One of its principal areas of research is domestic violence. The think-tank has spent seven years probing the tangle of factors that leads to intimate partner abuse.
It has just launched new phase of its work investigating what makes a neighbourhood safe — or unsafe — for women and what kind of support they need. “People think what is missing is physical support,” says lead researcher, social epidemiologist Patricia O’Campo. “But women are telling us that the psychological abuse and controlling behaviour are often worse than the beatings.”
In health care, a misdiagnosis leads to flawed — or partial — response. That is what O’Campo sees here. Toronto Community Housing does a relatively good job of putting a roof over the head of a woman fleeing abuse. But she is left to deal with mental damage, the shattered sense of self-worth and the sudden loss of income.
That is one of her findings from 41 in-depth interviews she conducted with women who had been trapped in abusive relationships for at least five years. She also learned:
- Many women wait too long to leave because they don’t know what services are available or how to get them.

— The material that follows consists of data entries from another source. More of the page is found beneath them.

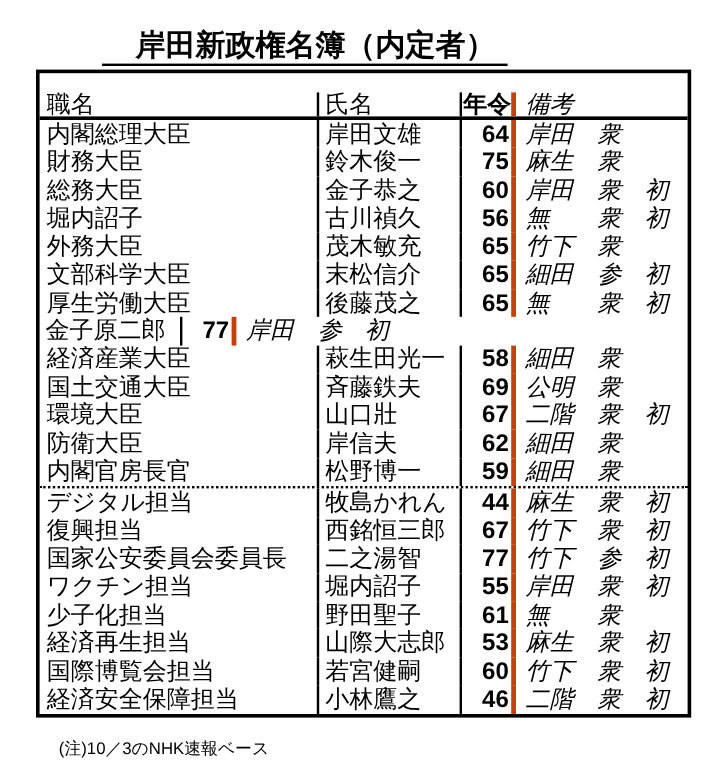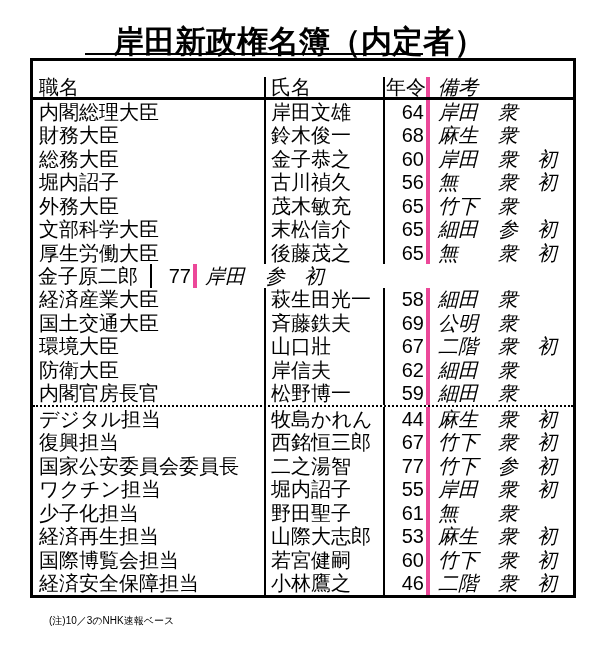"岸田新政権名簿（内定者）" .title { font-size: 31px -> 25px }
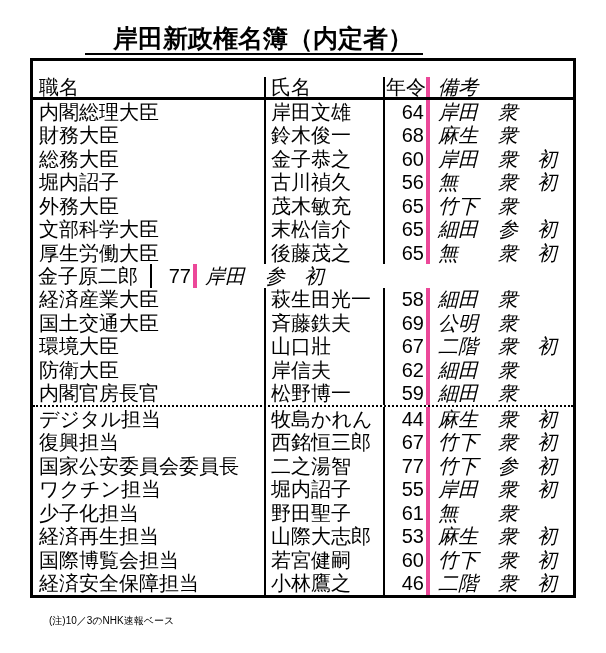"年令" .c3 { border-right: 4px solid #ec4899 -> 4px solid #c2410c; font-weight: none -> bold }
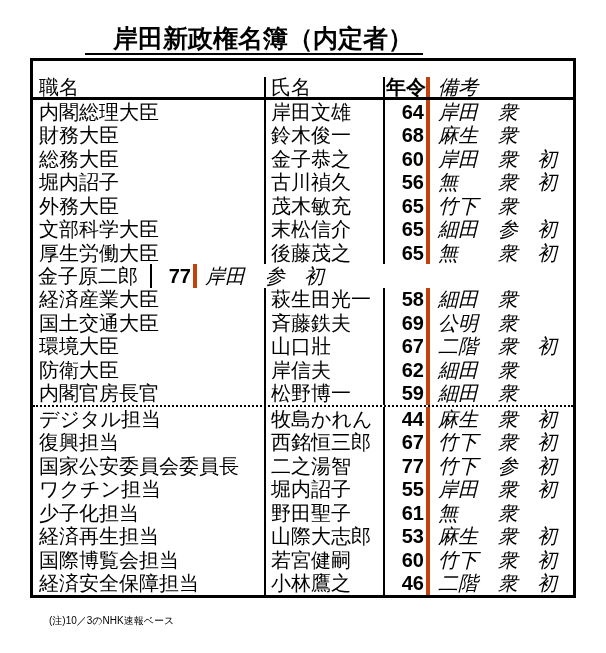"68" div.c { text: 68 -> 75 }
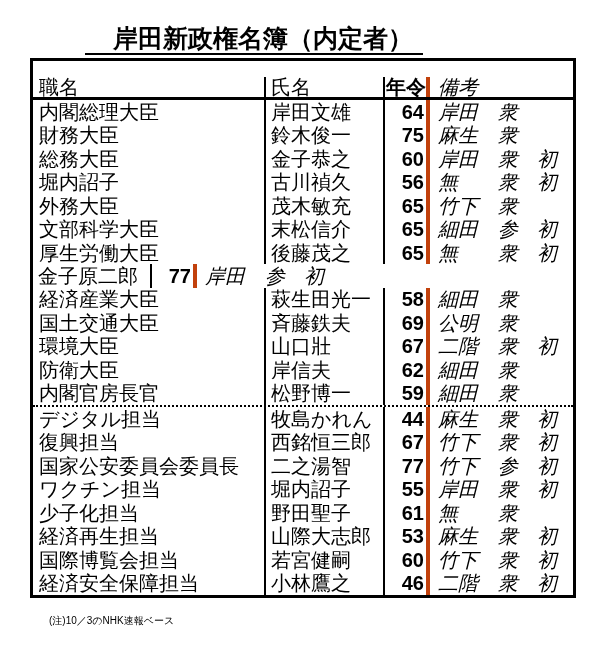"(注)10／3のNHK速報ベース" .footnote { font-size: 10px -> 14px }
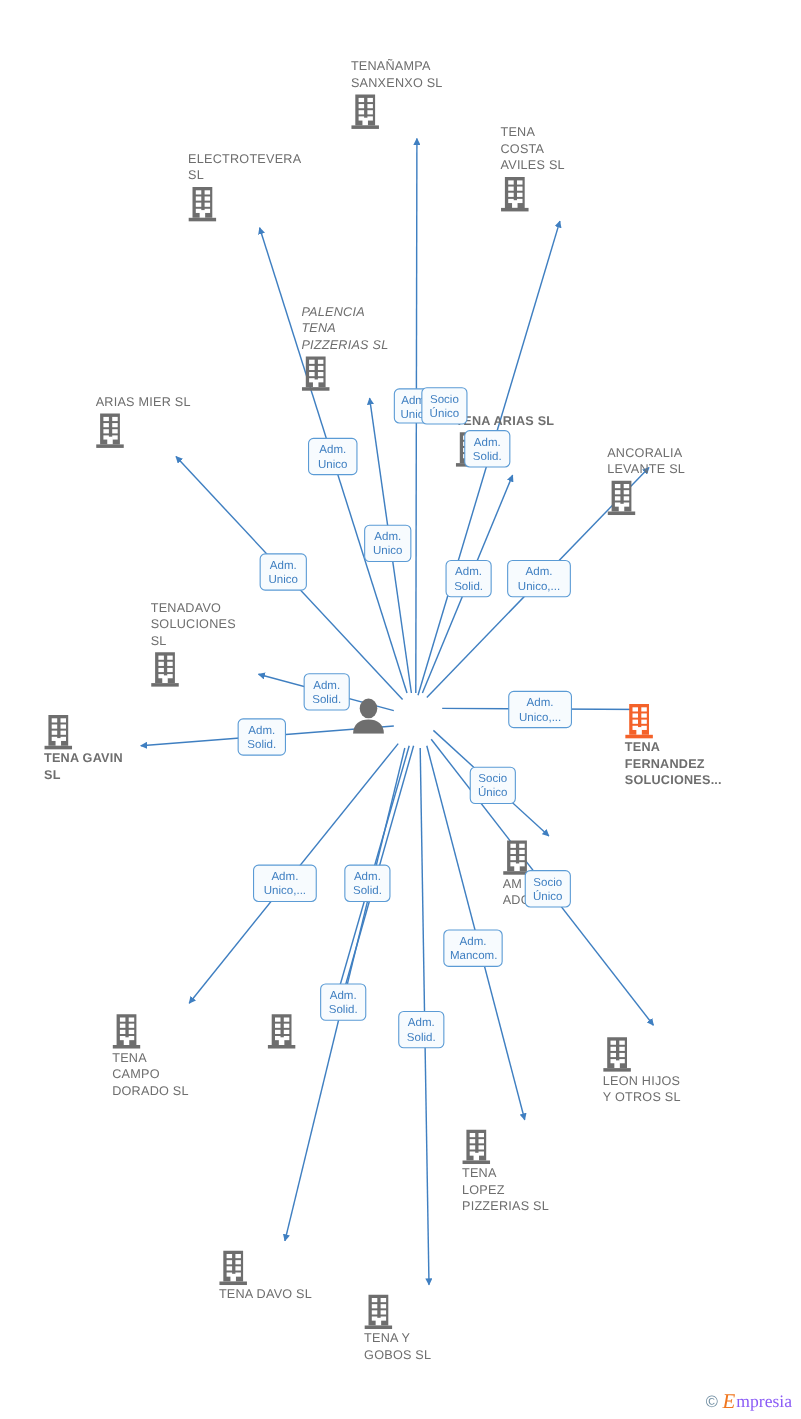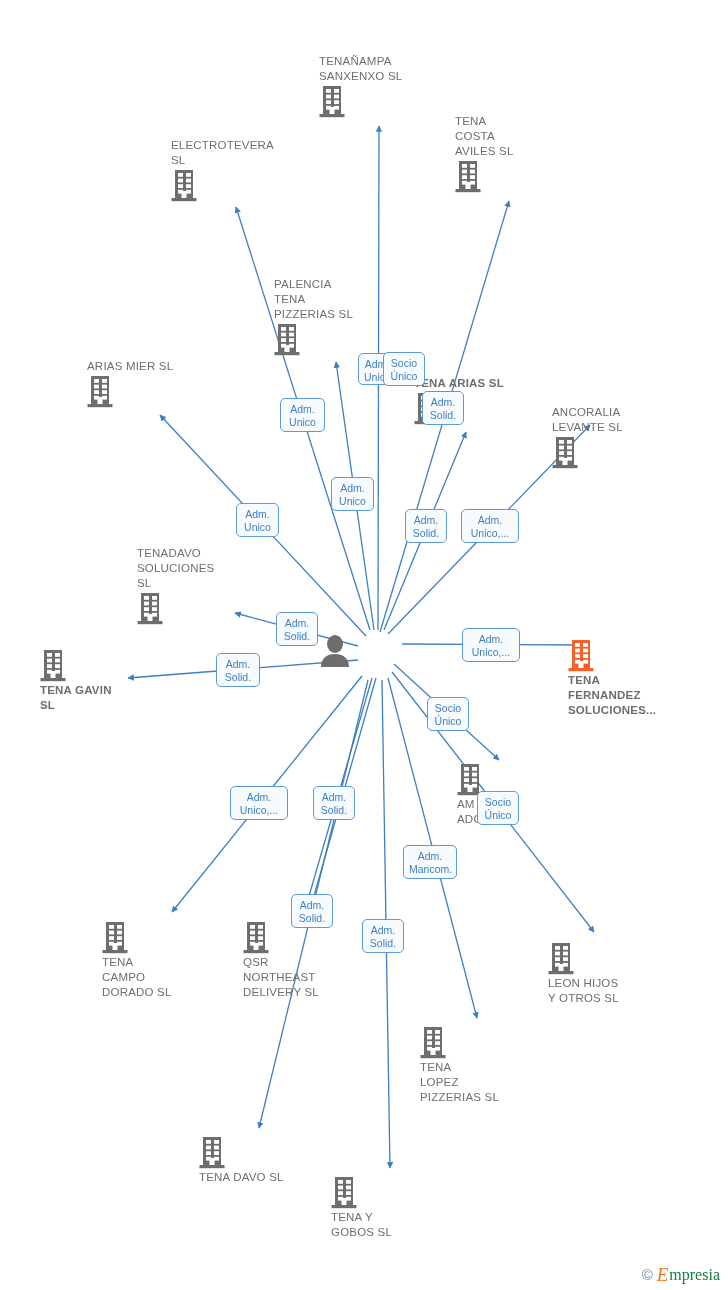"PALENCIA" div.node { font-style: none -> italic }
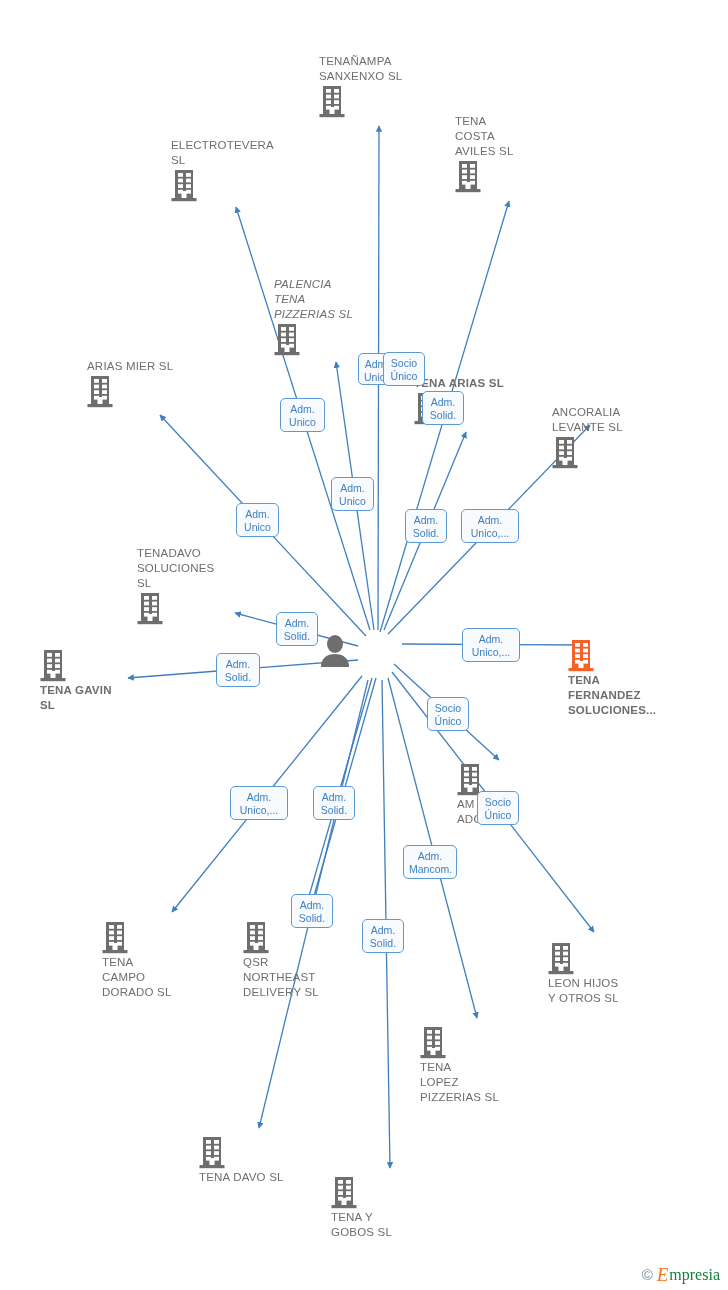"QSR" span.label { html: <span>QSR NORTHEAST DELIVERY SL</span> -> none }
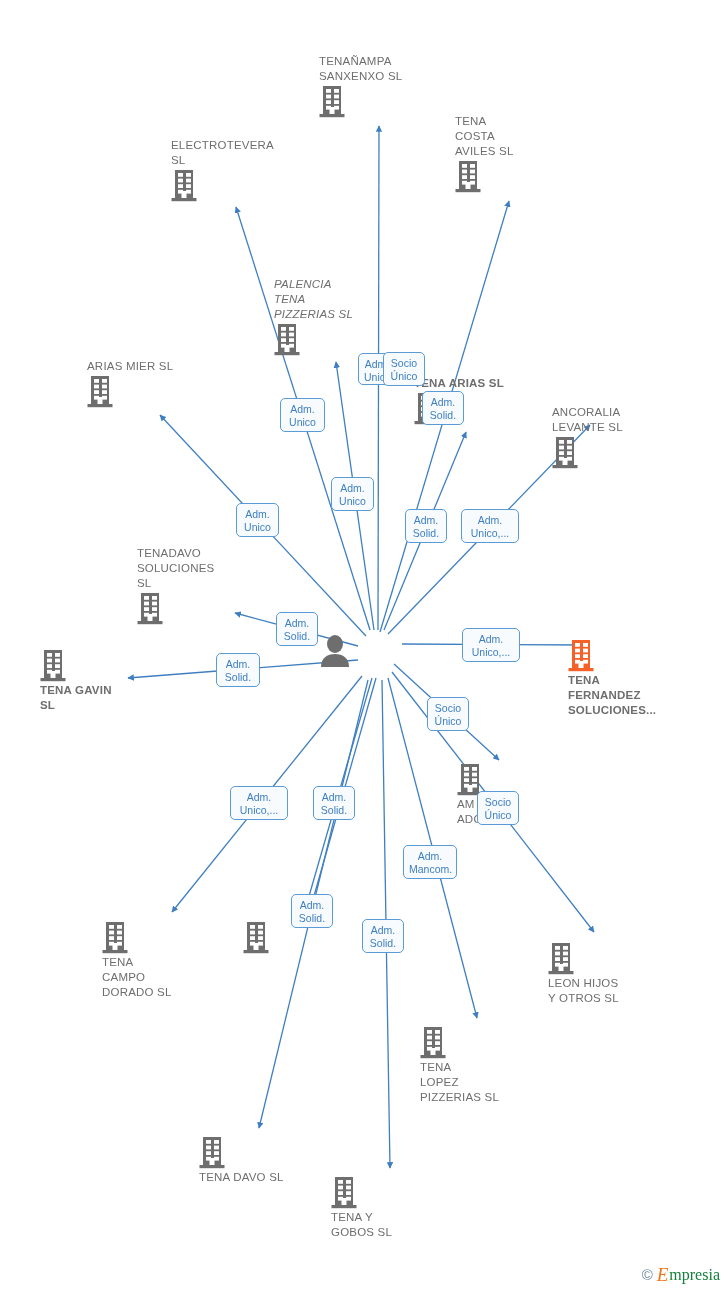"mpresia" #watermark .wm-rest { color: #15803d -> #8b5cf6 }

- Women who live in strong, stable neighbourhoods are safer than those in weak, transient communities. The popular belief that it is a random form of violence, crossing socio-economic boundaries, doesn’t match the reality.
- Agencies serving victims of domestic violence often fail to work together, leaving women to run from place to place to rebuild their lives.
Over the next month, O’Campo will disseminate her findings to people working in the housing, health-care, justice and social service fields. She will then head to Hamilton, Ottawa, Sudbury and Thunder Bay to discuss ways to improve collaboration, close the gaps and knit better safety nets for vulnerable women.
One of the advantages of working on multi-year projects is that researchers can draw on earlier findings.
O’Campo knows, for instance, that aboriginal women are four times more likely to experience domestic violence than their non-aboriginal counterparts. A team of her colleagues who investigated this problem found that ethnic and cultural factors — long believed to be the primary cause — accounted for only half the discrepancy. The rest was explained by poverty, poor education and deleterious forms of self-medication (alcohol and drugs).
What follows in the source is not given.